- Born: Karsten Januschke 4 March 1980 (age 45) Bad Segeberg, Schleswig-Holstein, West Germany
- Education: Konservatorium Wien
- Occupation: Conductor
- Organizations: Oper Frankfurt

= Karsten Januschke =

German conductor

Karsten Januschke (born 4 March 1980) is a German conductor in opera and concert who made an international career. He worked at the Oper Frankfurt from 2008 to 2015 and then turned to freelance work. He focused on Mozart operas, but has also conducted contemporary works such as the German premiere of Olga Neuwirth's Lost Highway.

== Life and career ==
Januschke was born in Bad Segeberg on 4 March 1980. He studied in Vienna: first piano and musicology, then conducting with Georg Mark at the Konservatorium Wien, completing with distinction. During his studies he worked as répétiteur at the Vienna State Opera from 2004, where he conducted a version for children after Wagner's Der Ring des Nibelungen. He also assisted regularly at the Theater an der Wien and the Bayreuth Festival, working with Christian Thielemann and Kirill Petrenko.
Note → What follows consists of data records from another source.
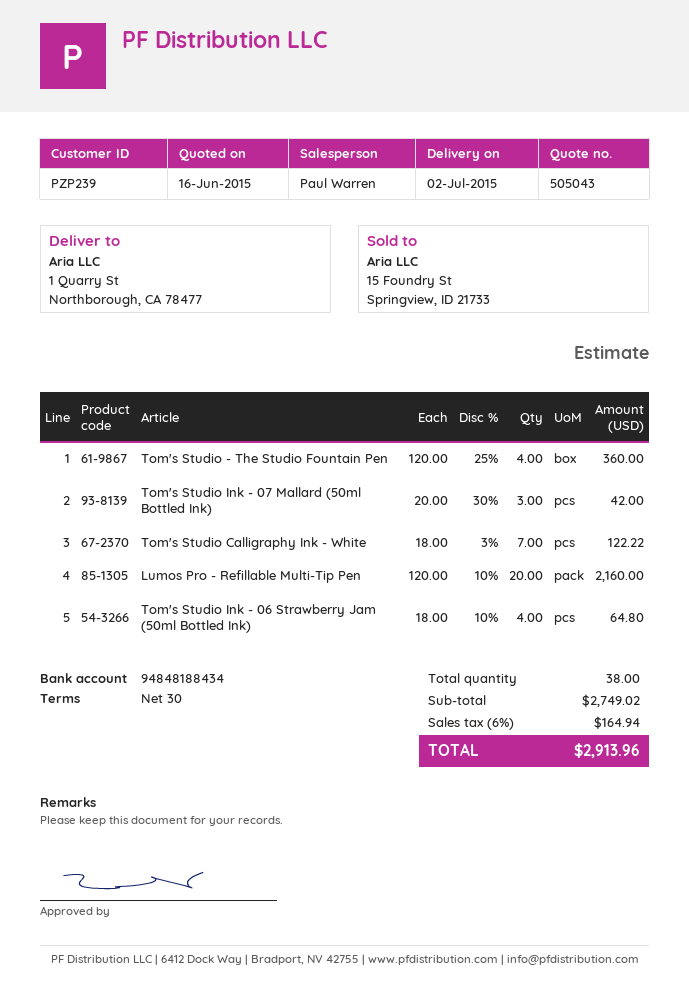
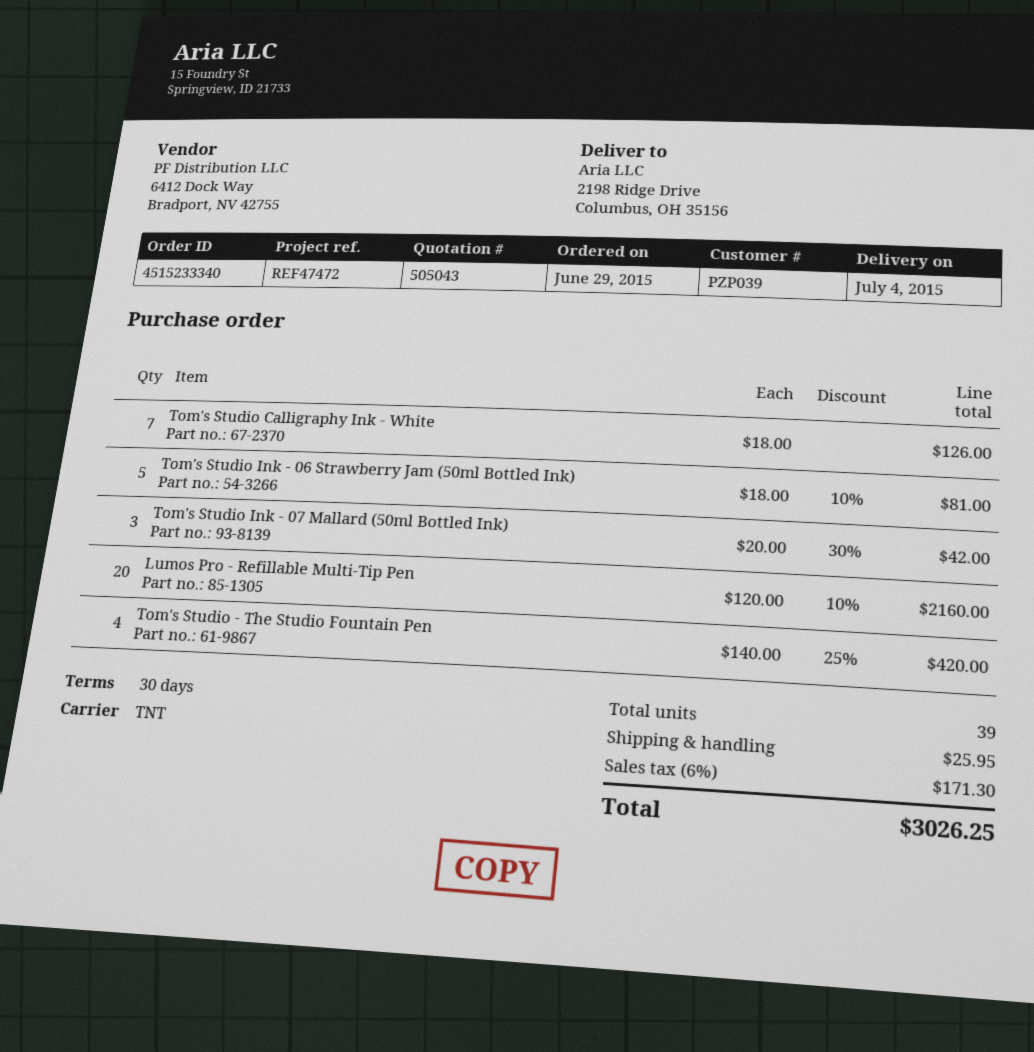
delivery date: 2015-07-02 -> 2015-07-04
customer number: PZP239 -> PZP039
ship to: 1 Quarry St, Northborough, CA 78477 -> 2198 Ridge Drive, Columbus, OH 35156
Tom's Studio - The Studio Fountain Pen: 4 x 120.00 - 25% = 360.00 -> 4 x 140.00 - 25% = 420.00
Tom's Studio Calligraphy Ink - White: 7 x 18.00 - 3% = 122.22 -> 7 x 18.00 = 126.00
Tom's Studio Ink - 06 Strawberry Jam (50ml Bottled Ink): 4 x 18.00 - 10% = 64.80 -> 5 x 18.00 - 10% = 81.00
total quantity: 38 -> 39
shipping: none -> 25.95
tax: 6% = 164.94 -> 6% = 171.30
total: 2913.96 -> 3026.25

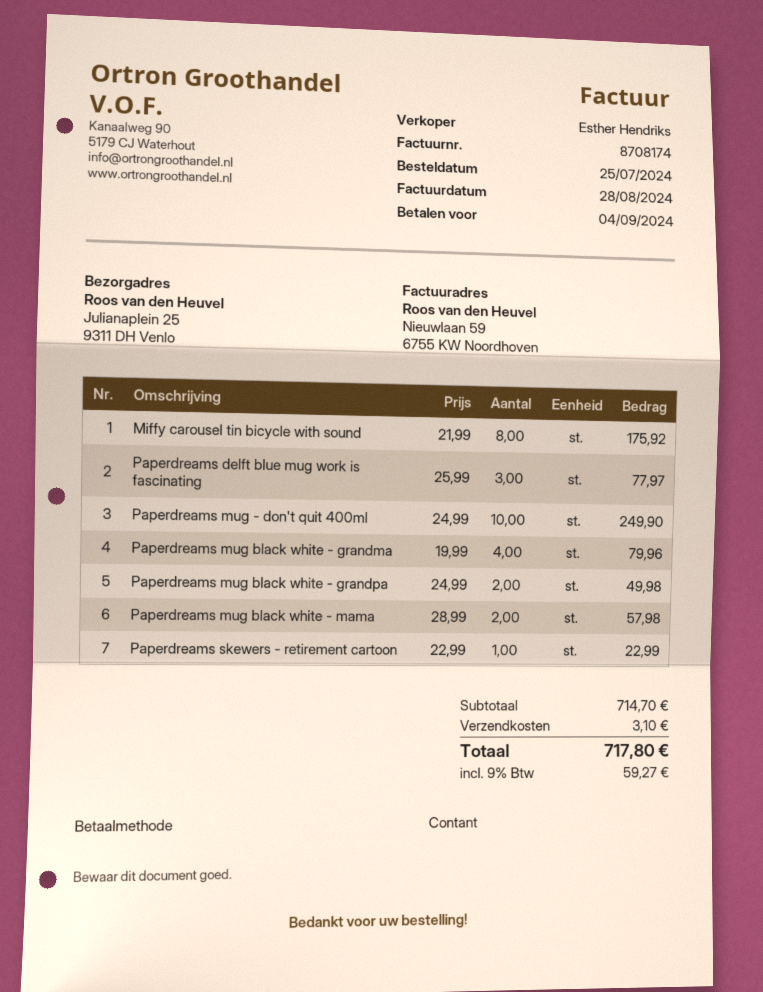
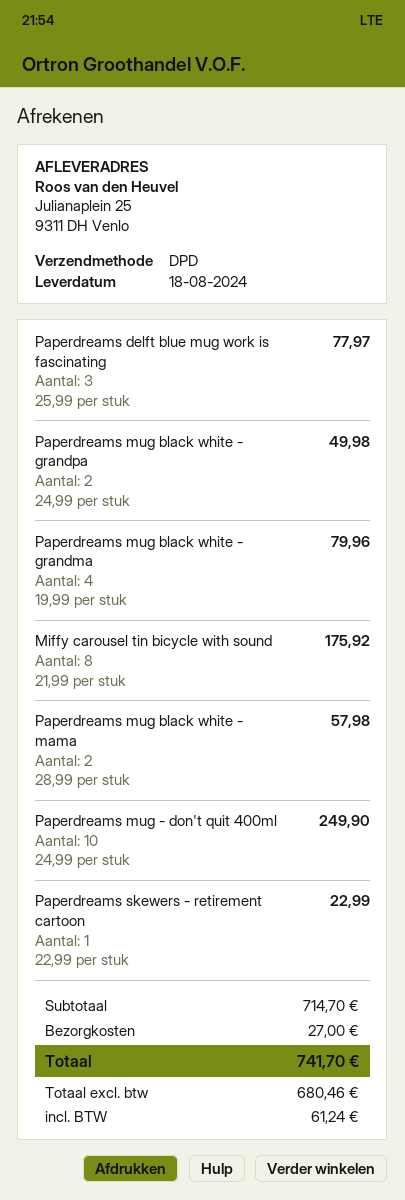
shipping: 3.10 -> 27.00
tax: 59.27 -> 61.24
total: 717.80 -> 741.70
He became solo répétiteur at the Oper Frankfurt in 2008, and later Kapellmeister, learning a broad repertoire. This included Pimpinone in 2010, Lior Navok's Die kleine Meerjungfrau, Mozart's Die Zauberflöte, Così fan tutte and Idomeneo, Stravinsky's Mavra, Verdi's La traviata and Don Carlos, and Die Fledermaus by Johann Strauss. He also led performances of Puccini's La bohème, Humperdinck's Hänsel und Gretel, and Aribert Reimann's Die Gespenstersonate.

From 2015, Januschka worked freelance but still based in Frankfurt. In the 2017/18 season he conducted performances of Arnulf Herrmanns Der Mieter that had its world premiere in Frankfurt; he had also prepared the Philharmonia Chor Wien, together with Walter Zeh. In the 2018/19 season, he conducted performances of Purcell's Dido and Aeneas and Bartok's Bluebeard's Castle that Barrie Kosky had staged in 2010, with Cecelia Hall as Dido, Andreas Bauer as Bluebeard and Claudia Mahnke as Judith. He also conducted Mozart's Don Giovanni at the New National Theatre Tokyo, the German premiere of Olga Neuwirth's Lost Highway and Handel's Tamerlano at the Oper Frankfurt, Beethoven's Fidelio at the Vorarlberger Landestheater, and Die Zauberflöte at the Oper im Steinbruch St. Margarethen festival.

In 2024, he conducted the first production in Frankfurt of Offenbach's Die Banditen, directed by Katharina Thoma, with a small orchestra and 22 soloists, 11 of whom were tenors. A reviewer from Die Deutsche Bühne noted:
Conductor Karsten Januschke does everything right and keeps a low profile. With the rather small orchestra in excellent form, he plays a lean, dry, delicate Offenbach, freed from false ideas of sound. Rhythm and dance take centre stage. Splashes of colour are well-dosed and discreet, while the marches and dances release great energy.

In concerts, he conducted the Deutsches Symphonie-Orchester Berlin, the Norddeutsche Philharmonie Rostock, the Münchener Kammerorchester, the MDR Leipzig Radio Symphony Orchestra, the Mecklenburgische Staatskapelle in Schwerin, the Budapest Philharmonic Orchestra and the Ensemble Modern, among others.